Luxemburg had met Lenin at the turn of the century, and had been immensely drawn to him. Temperamentally, she felt more at home with him than with the urbane and theoretical Germans. She loved his fierce intellect, his fantastic willpower, his shrewd grasp of Russian reality. But early on, she sensed that if he could make a revolution it would be a troubling one. In 1904 she had written a paper on the Russian social democrats in which she objected to their growing glorification of the proletariat at the expense of the intelligentsia, and even more strongly to the idea of all authority being gathered in a single revolutionary party. Lenin, she said then, “concentrates mostly on controlling the party, not on fertilizing it, on narrowing it down, not developing it, on regimenting, not on unifying it.” This, she thought, did not bode well. Now, in 1918, the revolution had come, the Bolsheviks had assumed power and she was in a state of active dismay. A year after Lenin had taken control, and only six months before her death, she wrote from her prison cell:
[Lenin] is completely mistaken in the means he employs. Decree…draconian penalties, rule by terror…. Without general elections, without unrestricted freedom of press and assembly, without a free exchange of opinions, life dies out in every public institution and only bureaucracy remains active…. Freedom only for the supporters of the government, only for the members of one party, no matter how numerous, is no freedom. Freedom is always freedom for the one who thinks differently.
Luxemburg was released from prison in Breslau on November 8, 1918, and went immediately to Berlin. The city reflected the dangerous chaos into which Germany’s defeat had plunged the country: streets filled with armed citizens, drunken soldiers, open criminality.

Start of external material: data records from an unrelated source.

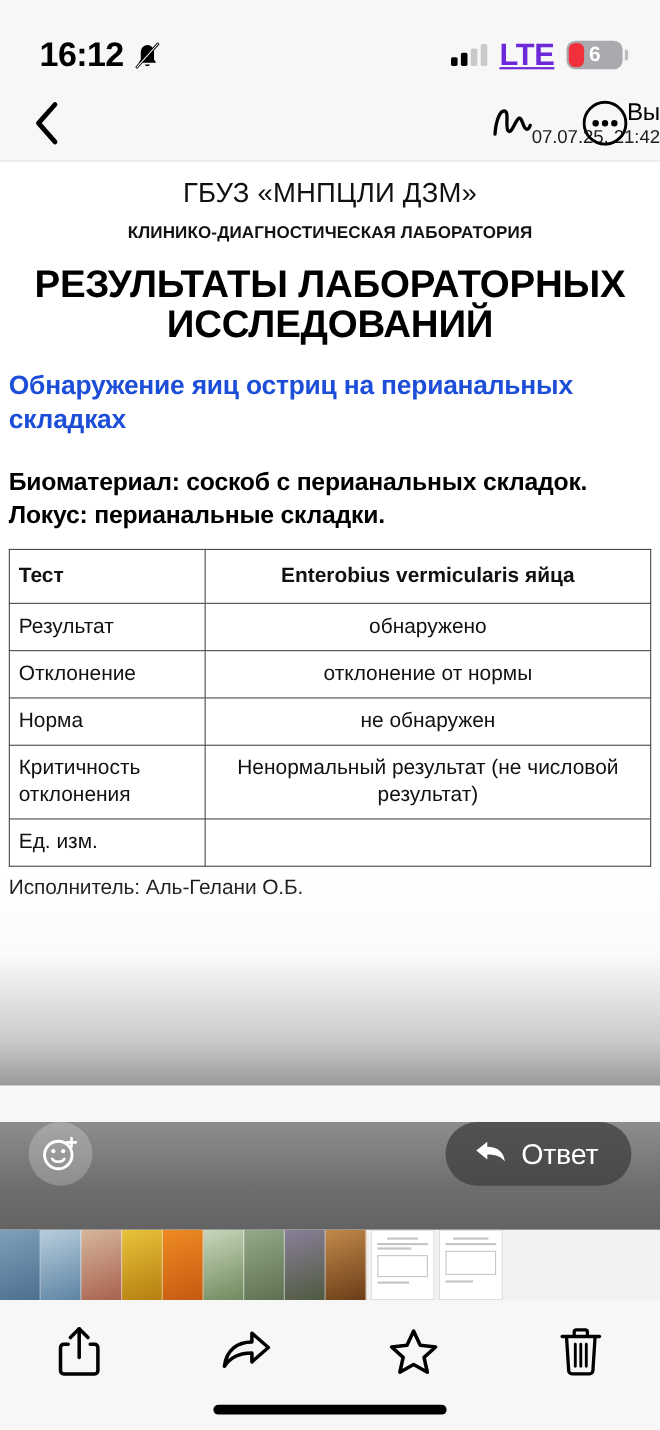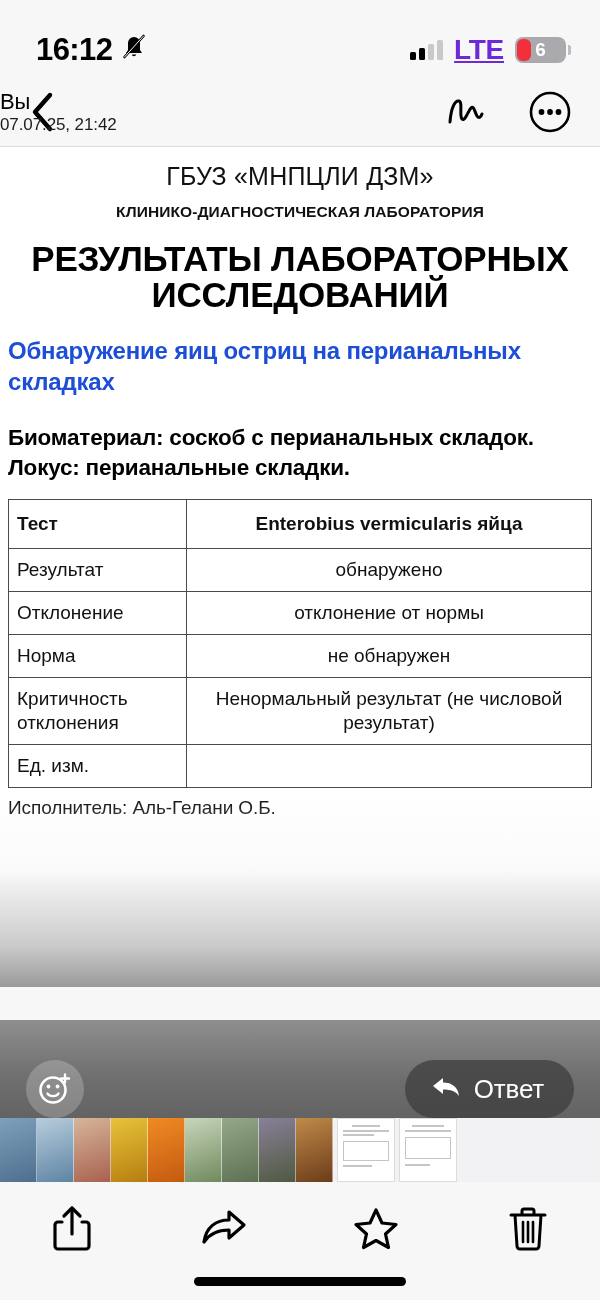--- a/index.html
+++ b/index.html
@@ -35,7 +35,7 @@
   }
   .status-left {
     display: flex;
-    align-items: flex-start;
+    align-items: center;
     gap: 9px;
   }
   .status-time {

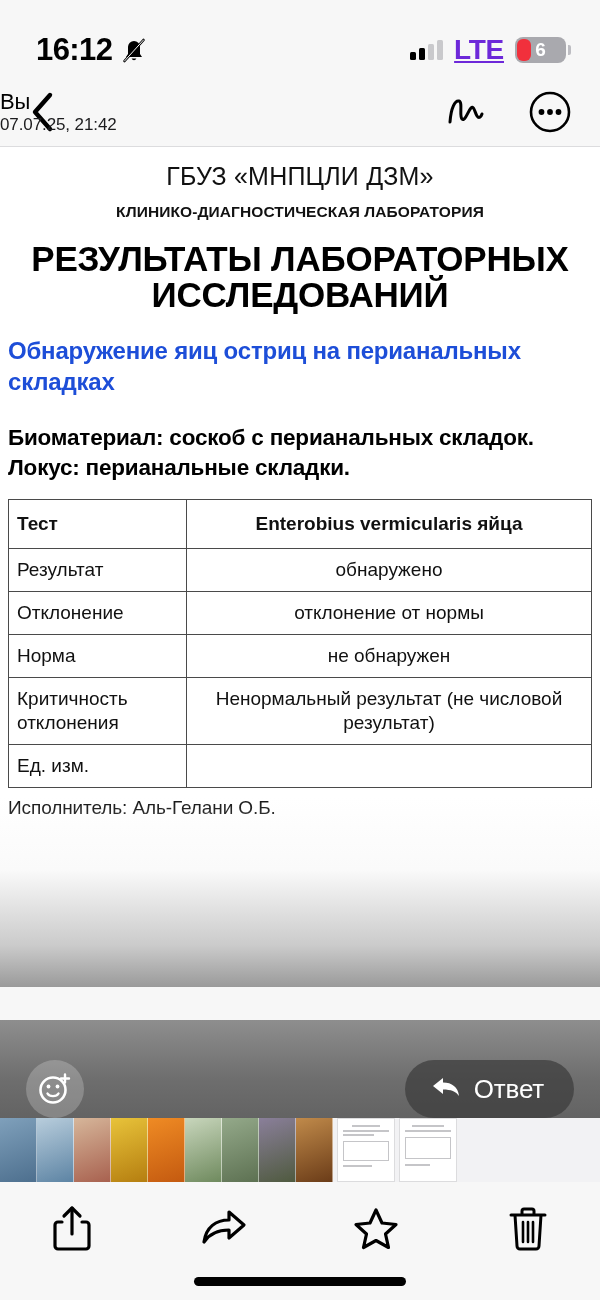--- a/index.html
+++ b/index.html
@@ -140,7 +140,7 @@
   .nav-center {
     position: absolute;
     left: 0; right: 0;
-    text-align: left;
+    text-align: right;
     pointer-events: none;
   }
   .nav-title {

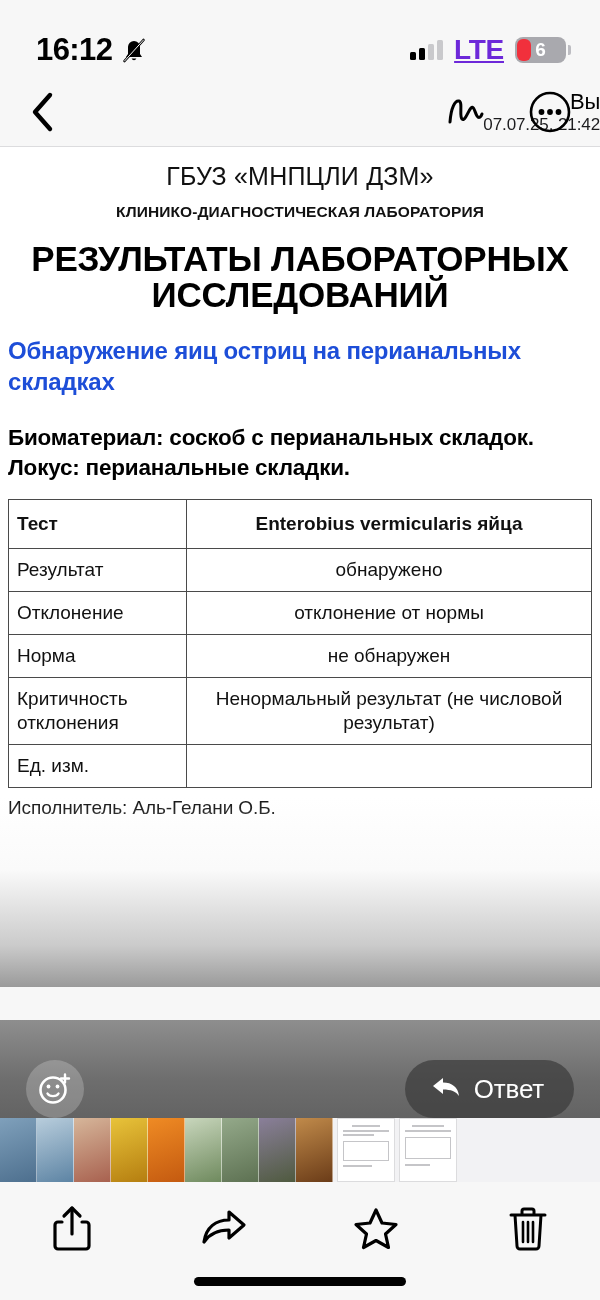--- a/index.html
+++ b/index.html
@@ -273,7 +273,7 @@
     height: 98px;
     background: linear-gradient(to bottom, #8e8e8e 0%, #6e6e6e 60%, #636363 100%);
     display: flex;
-    align-items: flex-end;
+    align-items: flex-start;
     justify-content: space-between;
     padding: 0 26px;
   }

With Jogiches and Liebknecht at her side, Luxemburg immediately went to work to help found the Spartacus League (ultimately Germany’s CP), in the hope that it would become the revolutionary group that could achieve a peaceful socialist takeover. But all such hopes were doomed; in whichever direction one looked, there was only cynicism and despair. In a desperate attempt to save the rapidly failing monarchy, the newly elected chancellor, a corrupted social democrat, had made a secret deal with the army to rid Germany of its ultra left—no matter the human cost. The Spartacists had turned violent as well: they wanted power, and they wanted it now. Luxemburg felt like she was staring into space.
On January 15, 1919, the police came for her. She thought she was being returned to prison, and was actually relieved; the last two months had been a waking nightmare. She got into the car without a protest, was taken to army headquarters for purposes of identification, then returned to the car, where she was shot in the head. Within hours Liebknecht met with the same fate. Two months later, Jogiches was beaten to death in an army barracks on the edge of the city. The men who killed all of them—with the blessing of the government—were members of the Freikorps, the illegal paramilitary organization that, fourteen years later, would form the nucleus of Hitler’s Brownshirts.